[GOAL OF THE EXERCISE] For the entries below, state how many lines contain the string "none". Add nothing else.
TASK INPUTS START
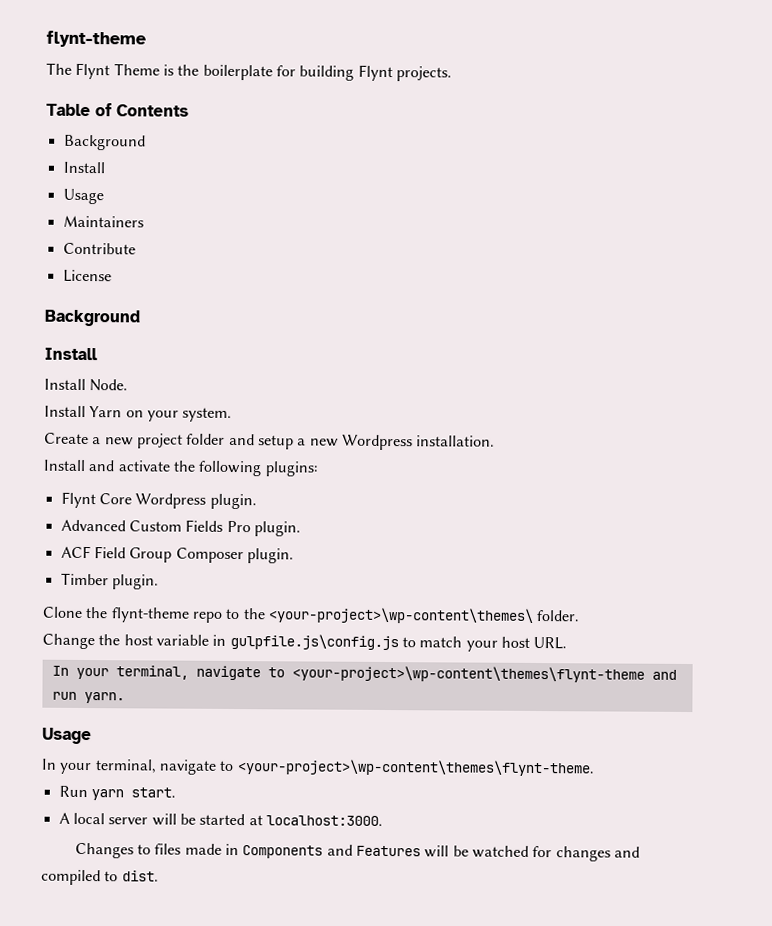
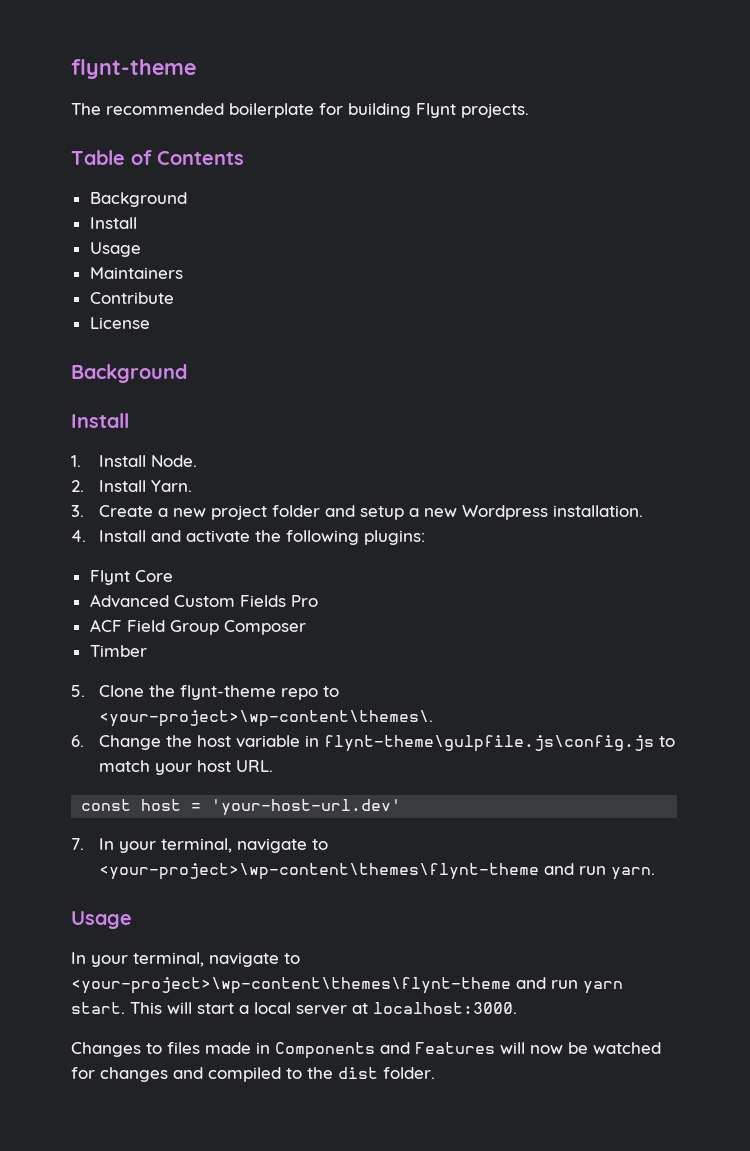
[75,62,200,80] Flynt Theme is the -> [106,103,224,115] recommended
(98, 354) none -> [71,455,81,467] 1.
[44,405,233,422] Install Yarn on your system. // -> [71,480,193,492] [71,505,84,517] 2. Install Yarn. // 3.
(496, 441) none -> [71,530,86,542] 4.
[135,493,257,510] Wordpress plugin. -> (173, 576) none
[253,521,301,537] plugin. -> (318, 601) none
[246,548,294,564] plugin. -> (306, 627) none
[111,574,159,590] plugin. // -> [71,685,85,697] // 5.
[242,607,581,624] the <your-project>\wp-content\themes\ folder. // -> [99,710,434,727] [71,735,84,747] <your-project>\wp-content\themes\. // 6.
[229,633,399,651] gulpfile.js\config.js -> [324,735,655,752] flynt-theme\gulpfile.js\config.js
(568, 643) none -> [81,799,402,816] [71,838,84,850] const host = 'your-host-url.dev' // 7.
[236,759,595,777] [58,785,88,798] <your-project>\wp-content\themes\flynt-theme. // Run -> [71,977,578,994] <your-project>\wp-content\themes\flynt-theme and run
[58,812,246,826] // A local server will be started -> [130,1002,347,1015] This will start a local server
(450, 851) none -> [530,1045,563,1054] now
[121,870,159,882] dist. -> [307,1067,435,1079] the dist folder.

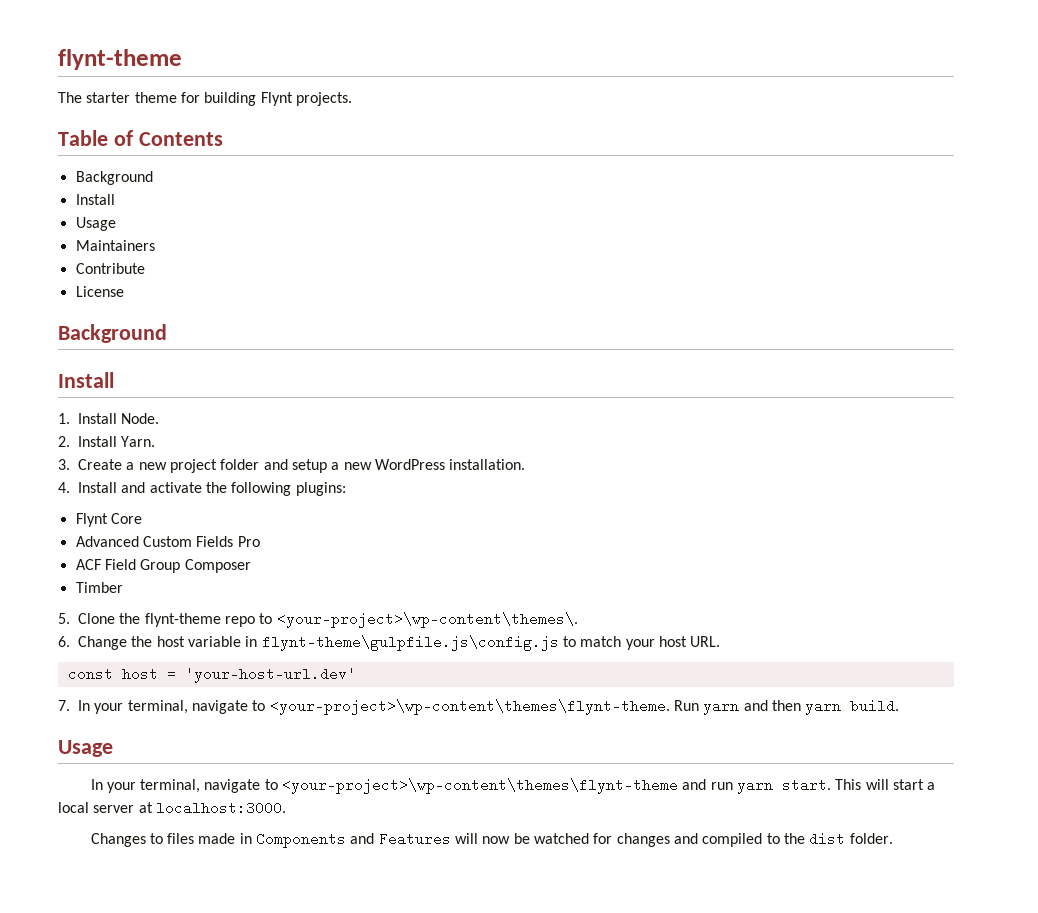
[106,103,314,118] recommended boilerplate -> [86,92,177,103] starter theme
[462,505,549,520] Wordpress -> [374,459,445,470] WordPress
[99,863,656,880] <your-project>\wp-content\themes\flynt-theme and run yarn. -> [269,699,900,715] <your-project>\wp-content\themes\flynt-theme. Run yarn and then yarn build.

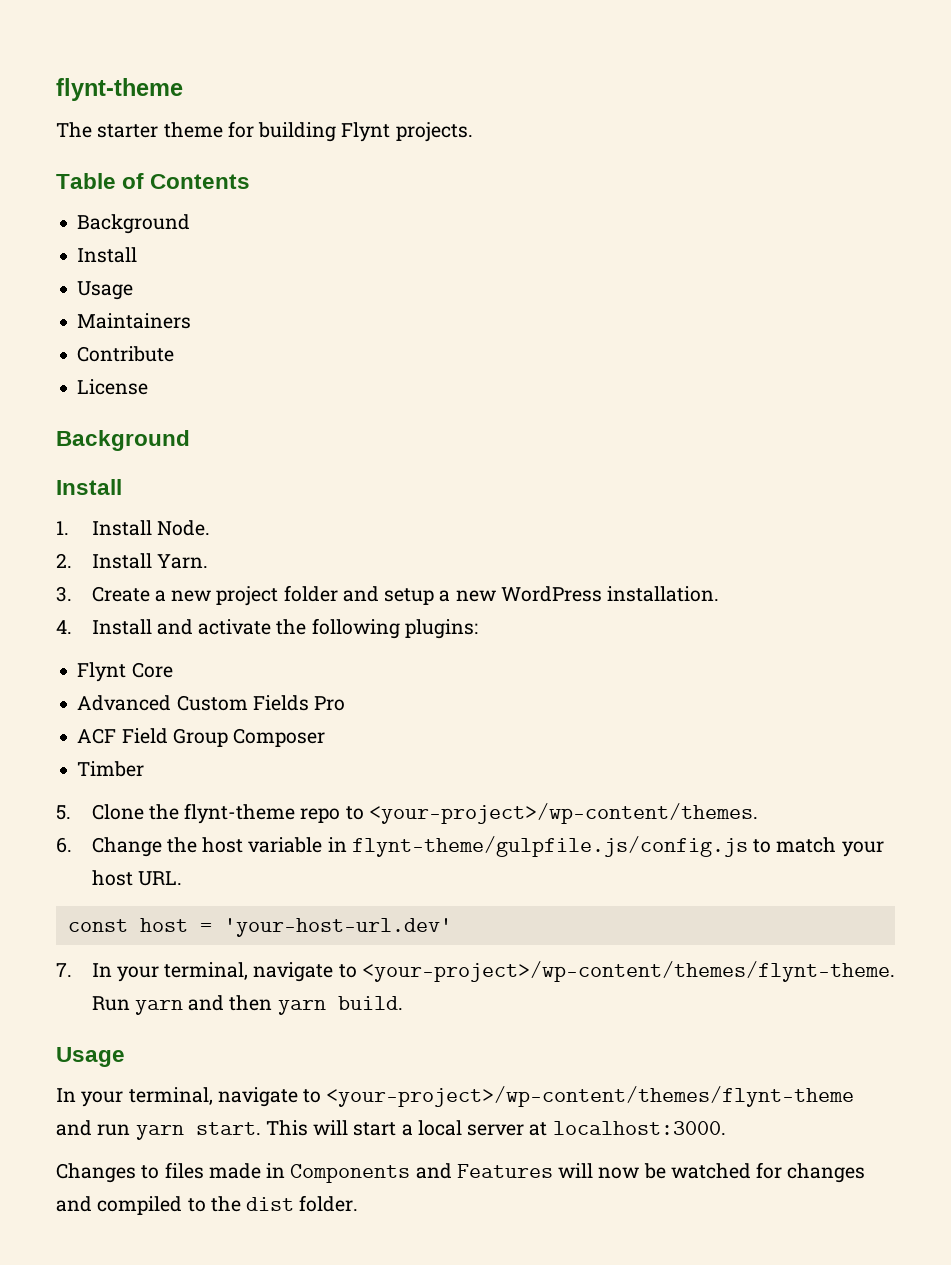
[276,612,578,628] <your-project>\wp-content\themes\. -> [368,803,758,824] <your-project>/wp-content/themes.
[261,635,559,651] flynt-theme\gulpfile.js\config.js -> [351,836,748,857] flynt-theme/gulpfile.js/config.js
[269,699,670,715] <your-project>\wp-content\themes\flynt-theme. -> [361,961,895,982] <your-project>/wp-content/themes/flynt-theme.
[282,778,679,794] <your-project>\wp-content\themes\flynt-theme -> [326,1086,855,1107] <your-project>/wp-content/themes/flynt-theme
TASK INPUTS END
[YOUR RESPONSE] 7